OH MY GOD GARIBALDI HAS ALL HIS HAIR.
G'Kar's makeup in the pilot is ... kind of cool, actually! More to the point, he comes in raging, deeply affronted that a Narn ship requesting docking must submit to a weapons search. I promptly got a huge stupid grin on my face. Lt. Commander Takashima meanwhile did not, and instead said something sarcastic about the peace-loving Narns we've all come to know and love except for those times when they invade border worlds. I don't remember if they kept that particular plot element, because while I assume the Narn homeworld was freed from Centauri rule long enough ago for the Narn to become major players, it worries me to discover that they're apparently acting like abused children who imitate their parents. I'm not surprised, though.
Delenn! How your makeup has drastically improved. I am liking the way that the humans get almost non-introductions (Sinclair is an Action Hero -- hah oh Straczynski I hope you caught on fairly quickly that he has a Hero Voice but that he's better at the introspective stuff -- Garibaldi does security, &c) like there's a sort of assumption that they'll get filled in, that they don't need something defining to begin with, because the audience already knows about humans and now has to play catch-up on everyone else. So we get the blustering militant Narn a couple scenes ago, and we get Delenn, sitting in the garden, contemplating the Zen pool. As you do.
And our introduction to Londo is in the casino, of course, trying to wheedle credits out of Garibaldi. Oh Londo. I do like that, aside from a certain messiness of his hair crest, Londo's design is mostly in order. Actually, the thing that seems most off is his accent; I don't think Peter Jurasik had it quite ironed out yet, and it's sort of cute if a little cognitive-dissonancy. I also adore the way they do his costuming, especially coming back to this fairly soon after having finished s5 -- he's covered in bright colors, and his various brooches are tacky, and not very spiky. Is he actually happier here? I don't know. Probably not.
This exchange is interesting:
LONDO. Garibaldi! My good, close friend, Garibaldi!
GARIBALDI. Oh no. No you don't. Not again.
LONDO. Lend me your support! Your good cheer!
GARIBALDI. My wallet?
Because apparently Garibaldi has lent Londo money before. Oh Mike, what? I bet he hates hanging out in the casino, too.
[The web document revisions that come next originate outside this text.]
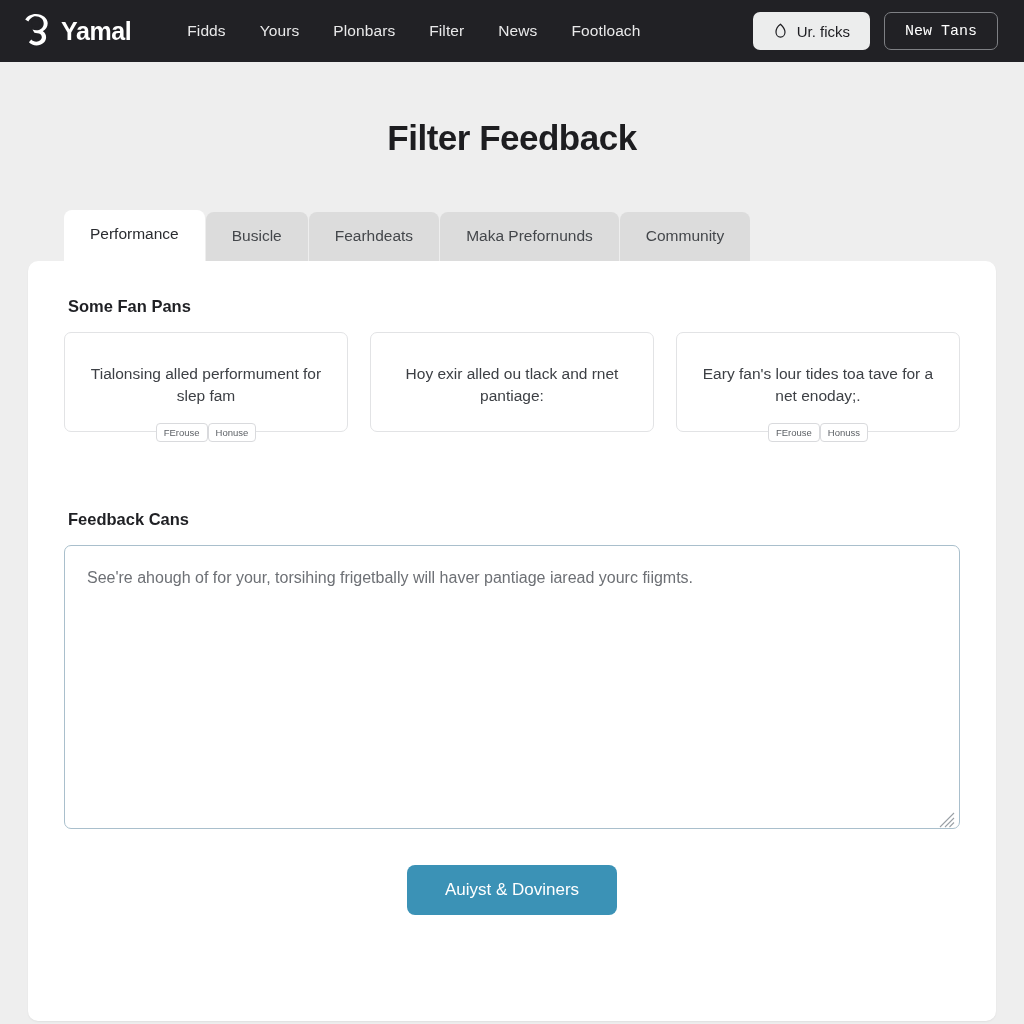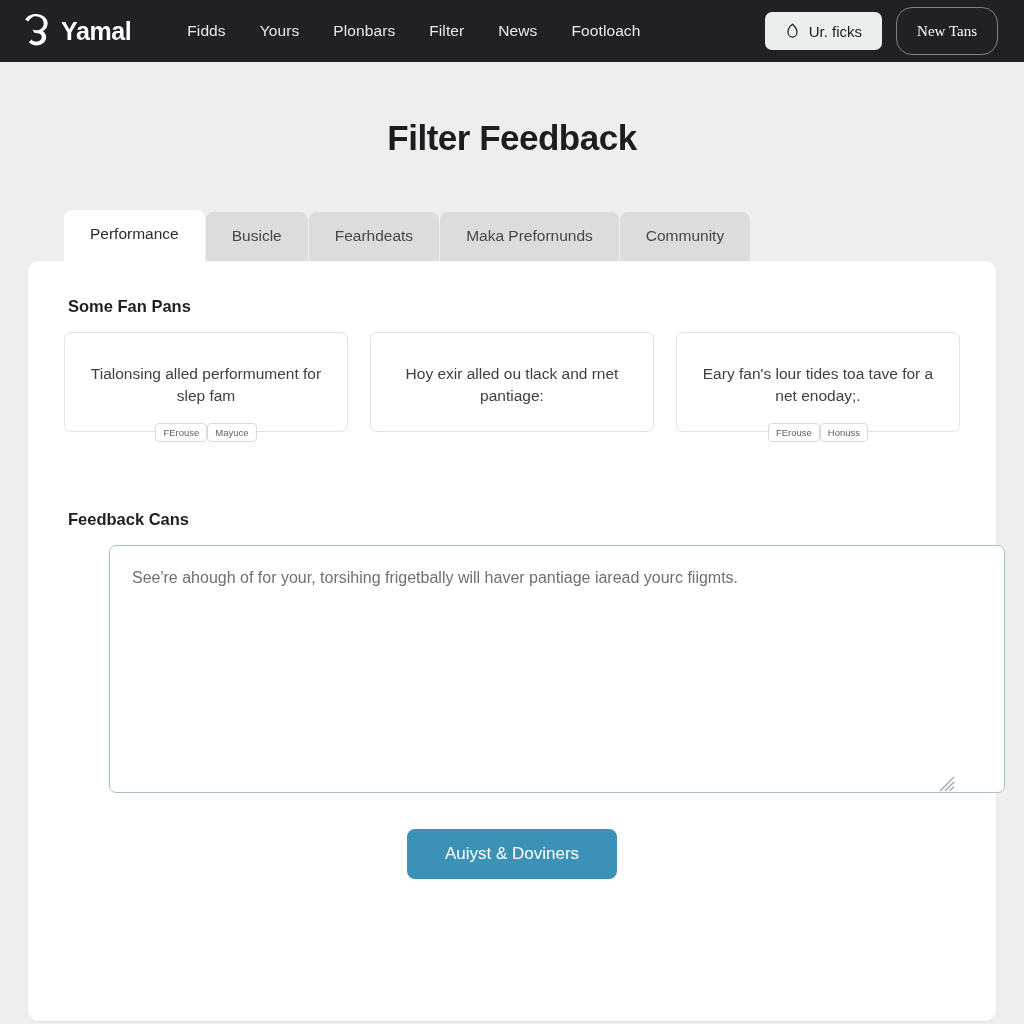--- a/index.html
+++ b/index.html
@@ -81,11 +81,11 @@
     background: transparent;
     color: #ffffff;
     border: 1.4px solid #7e8084;
-    border-radius: 16px;
-    height: 48px;
+    border-radius: 7px;
+    height: 38px;
     padding: 0 20px;
     font-size: 15px;
-    font-family: Liberation Serif, serif;
+    font-family: Liberation Mono, monospace;
     cursor: pointer;
     white-space: nowrap;
   }

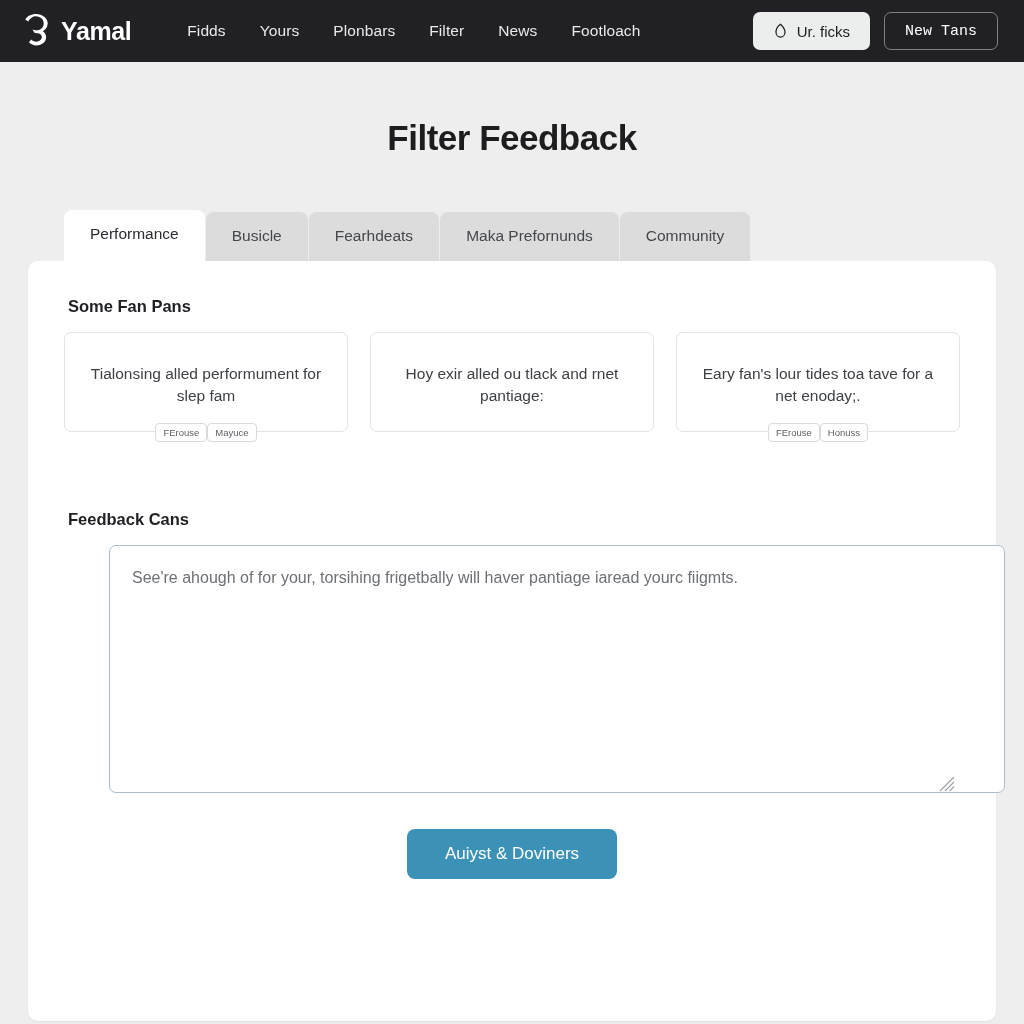--- a/index.html
+++ b/index.html
@@ -288,7 +288,7 @@
       <div class="card-text">Tialonsing alled performument for slep fam</div>
       <div class="card-tags">
         <span class="tag">FErouse</span>
-        <span class="tag">Mayuce</span>
+        <span class="tag">Honuse</span>
       </div>
     </div>
 

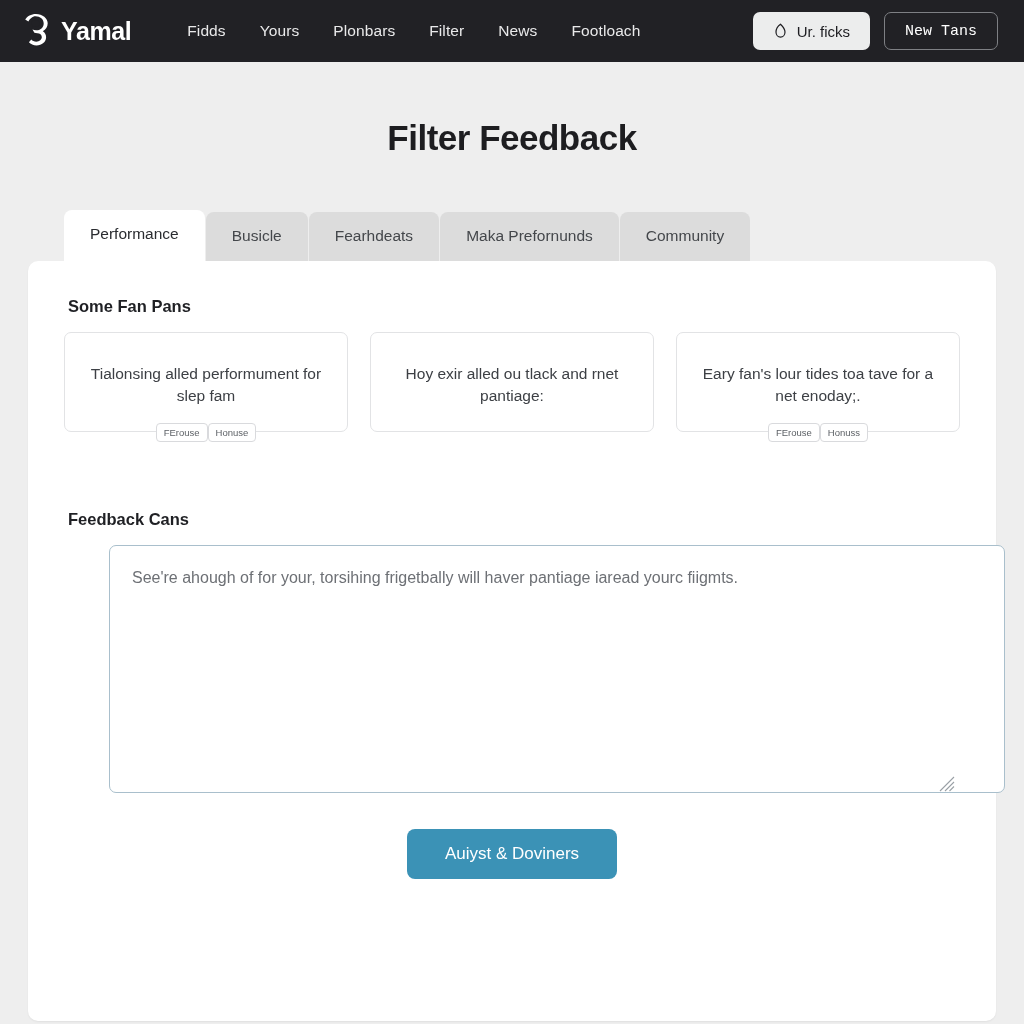--- a/index.html
+++ b/index.html
@@ -191,7 +191,7 @@
   }
   .feedback-area {
     width: 100%;
-    height: 248px;
+    height: 284px;
     border: 1px solid #a9bfcc;
     border-radius: 7px;
     padding: 20px 22px;
@@ -202,7 +202,6 @@
     resize: none;
     background: #ffffff;
     outline: none;
-    margin-left: 45px;
   }
   .feedback-area::placeholder { color: #6d7075; }
   .resize-grip {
This is directly followed by something that breaks my heart a little: Londo going off about how his beloved Centauri Republic conquered the Beta System in nine days! Came out of the sky like a veritable cloud of starships! And Garibaldi just cuts him off, and tells him N-O, no, stop, and to be a good little ambassador and go down to the docking bay in two hours. From this it's obvious enough that Garibaldi is babysitting him, and Londo blusters but Londo accepts it.
Aside from makeup, things I am desperately glad got changed: Lyta to Talia, until Patricia Tallman magically learned how to act by mid-s2; the switching of Sinclair's pilot girlfriend Carolyn Sykes with the GODAWFUL HAIR for Catherine Sakai, who is AWESOME; the lighting, dear god, people, your bridge is in the DARK; and Laurel Takashima for Susan Ivanova, not so much because I don't think Takashima's actress couldn't have become better than because Ivanova is a hole in my heart when she's not in the show. Things I am kind of sad they changed: the Earth Alliance uniforms. The pilot ones are kind of snazzy.
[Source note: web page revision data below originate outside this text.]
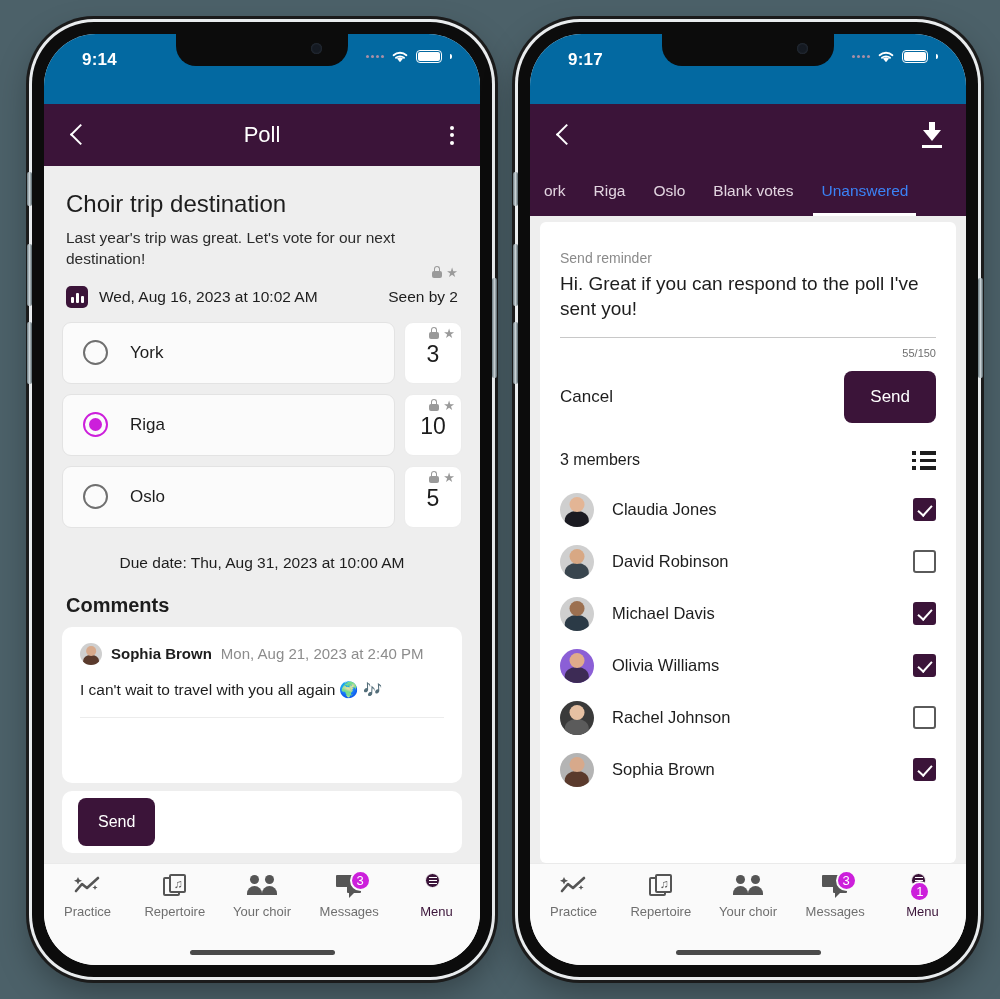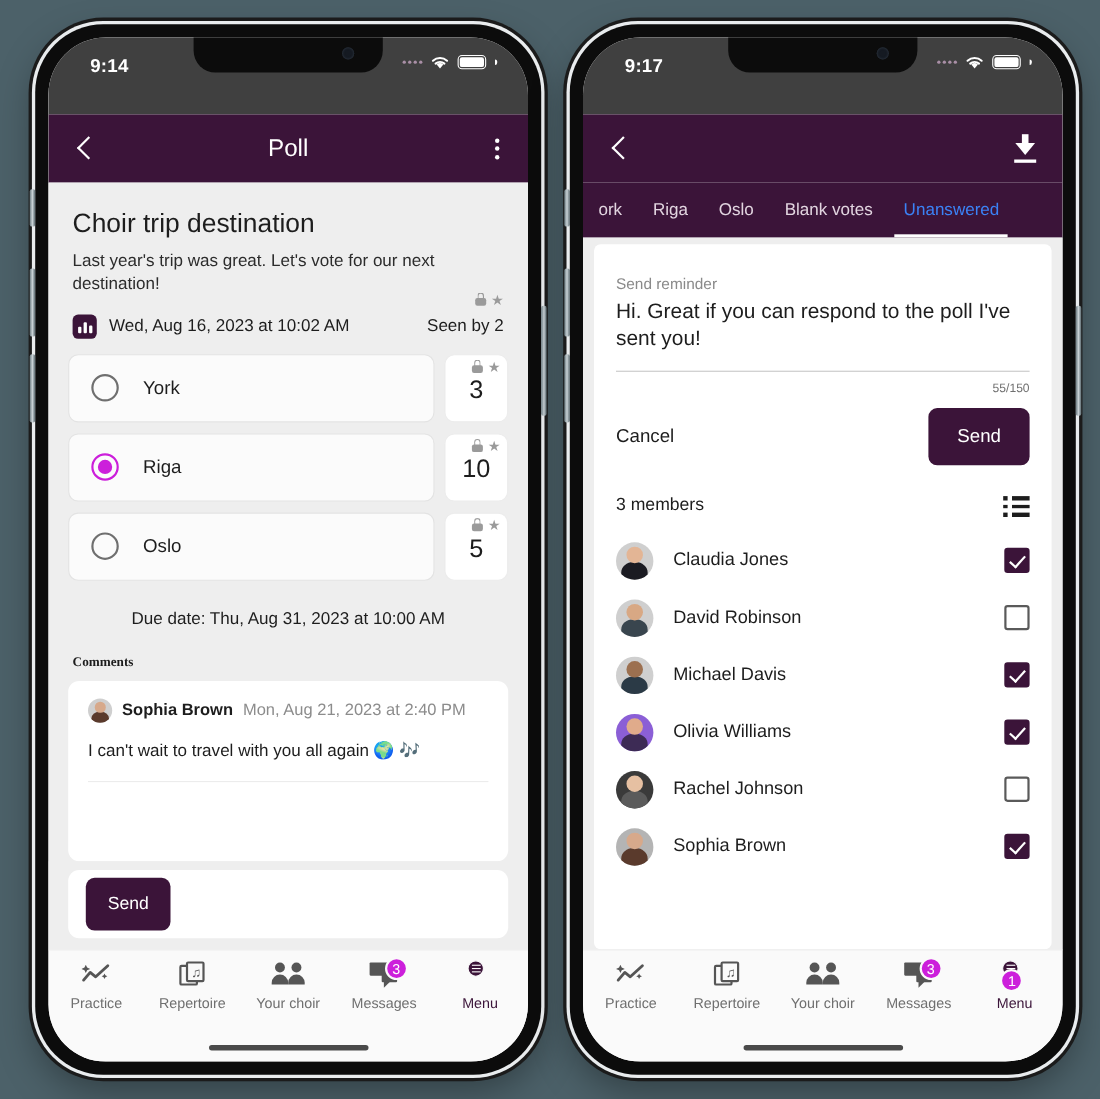--- a/index.html
+++ b/index.html
@@ -37,7 +37,7 @@
   }
 
   
-  .topbar { position: relative; background: #404040; height: 70px; flex: none; }
+  .topbar { position: relative; background: #0369a1; height: 70px; flex: none; }
   .notch {
     position: absolute; left: 50%; transform: translateX(-50%); top: -2px;
     width: 172px; height: 34px; background: #0c0c0c;

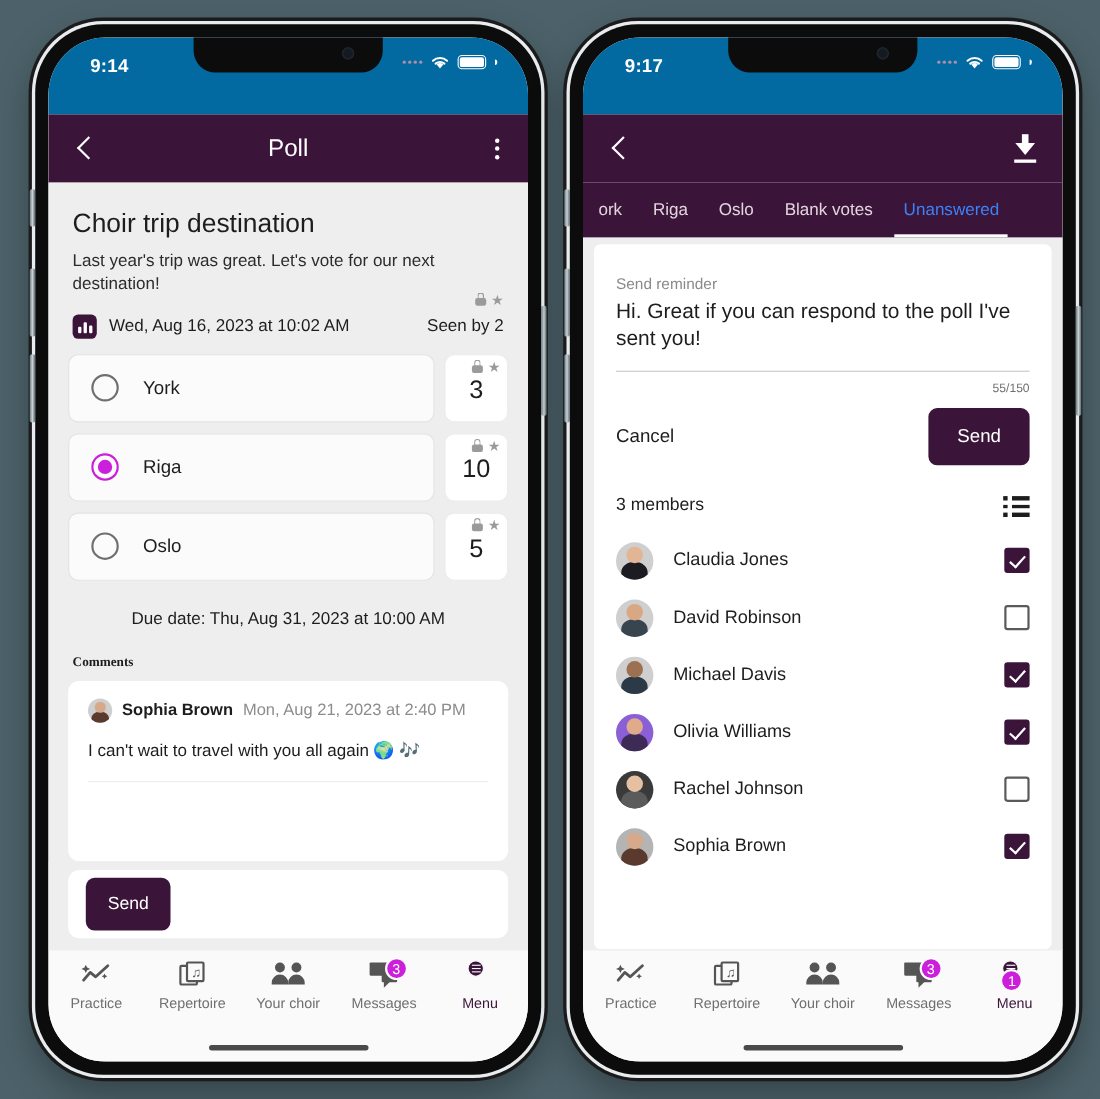--- a/index.html
+++ b/index.html
@@ -135,7 +135,7 @@
   .count-num { font-size: 23px; color: #1d1d1d; margin-top: 1px; }
 
   .duedate { text-align: center; font-size: 15.5px; color: #1d1d1d; padding: 26px 10px 0; }
-  .comments-h { font-size: 12px; font-weight: bold; color: #1d1d1d; padding: 22px 22px 0; font-family: Liberation Serif, serif; }
+  .comments-h { font-size: 20px; font-weight: bold; color: #1d1d1d; padding: 22px 22px 0; }
   .comment-card {
     margin: 10px 18px 0; background: #fff; border-radius: 10px; padding: 16px 18px 0;
     flex: 1 1 auto; min-height: 0;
(Something that keeps on freaking me out is that techie in C&C, who IMDb lists as a character named Guerra, is played by Ed Wasser. You do not belong in C&C, Ed Wasser, you're Mr. Morden!)
Here is the infamous G'Kar-propositioning-Lyta scene! I can barely watch it, because it's so fucking skeevy, but I think it's sort of great if you put it back-to-back with the same scene between them in s5. Both of their character arcs are incredible. (Also, apparently G'Kar has gill implants? He and Lyta can be friends who breathe weird atmospheres on new planets! \o/ Or something.)
Delenn breaks my brain in this. Even back in the pilot, G'Kar says things to the effect of "Mollari was the only one who wasn't there to meet Kosh! Mollari must have done it!" which is totally par the course. But Delenn responds that G'Kar's view of the Centauri is colored by the fact that the Narn used to be their slaves, and when G'Kar rightly takes offense, she merely smiles and says, "The word was ... ill-chosen." And then she starts CRUSHING G'KAR WITH A GRAVITY RING. Which is ... less subtle than usual. Pilot!Delenn is weirdly like a mirror universe Delenn from the warrior caste, and she scares me even more than normal Delenn does.
Early G'Kar, as I said, makes me squirmy and uncomfortable. Back when he was sort of a plot device to make everyone's lives difficult, I didn't mind so much, but now I am attached, I want him to be better than he yet is. Seriously, in the pilot G'Kar is motivated by a sheer bloody-minded determination to make trouble and break fledgling alliances between anyone who might be a threat to the Narn. He also apparently has the power to intimidate Londo into voting the way G'Kar wants him to, which fascinates me. Of course it's via the medium of blackmail, which is how both of them get a lot of shit done, but I also find it interesting that "Certain atrocities were committed by my grandfather" actually would have any besmirching effect on the Mollari name.
And here we have the first instance of Londo's recurring, self-dooming mantra: "I had no choice." Oh Londo. He's astonishingly self-aware already, though: Garibaldi asks him whether he'd have voted differently if he'd known the vote wasn't deadlocked, and Londo says, "No. No, I'm afraid not. Commander Sinclair is a good man; I would hate to lose him. It is my weakness, my failure, and I'm sorry. Truly sorry." He doesn't have anything to gain from the admittance, and it doesn't make him any happier to know these things about himself, but Londo is terribly honest, and even has a perfectly good moral compass. He's already breaking my damn heart and it's still the stupid pilot.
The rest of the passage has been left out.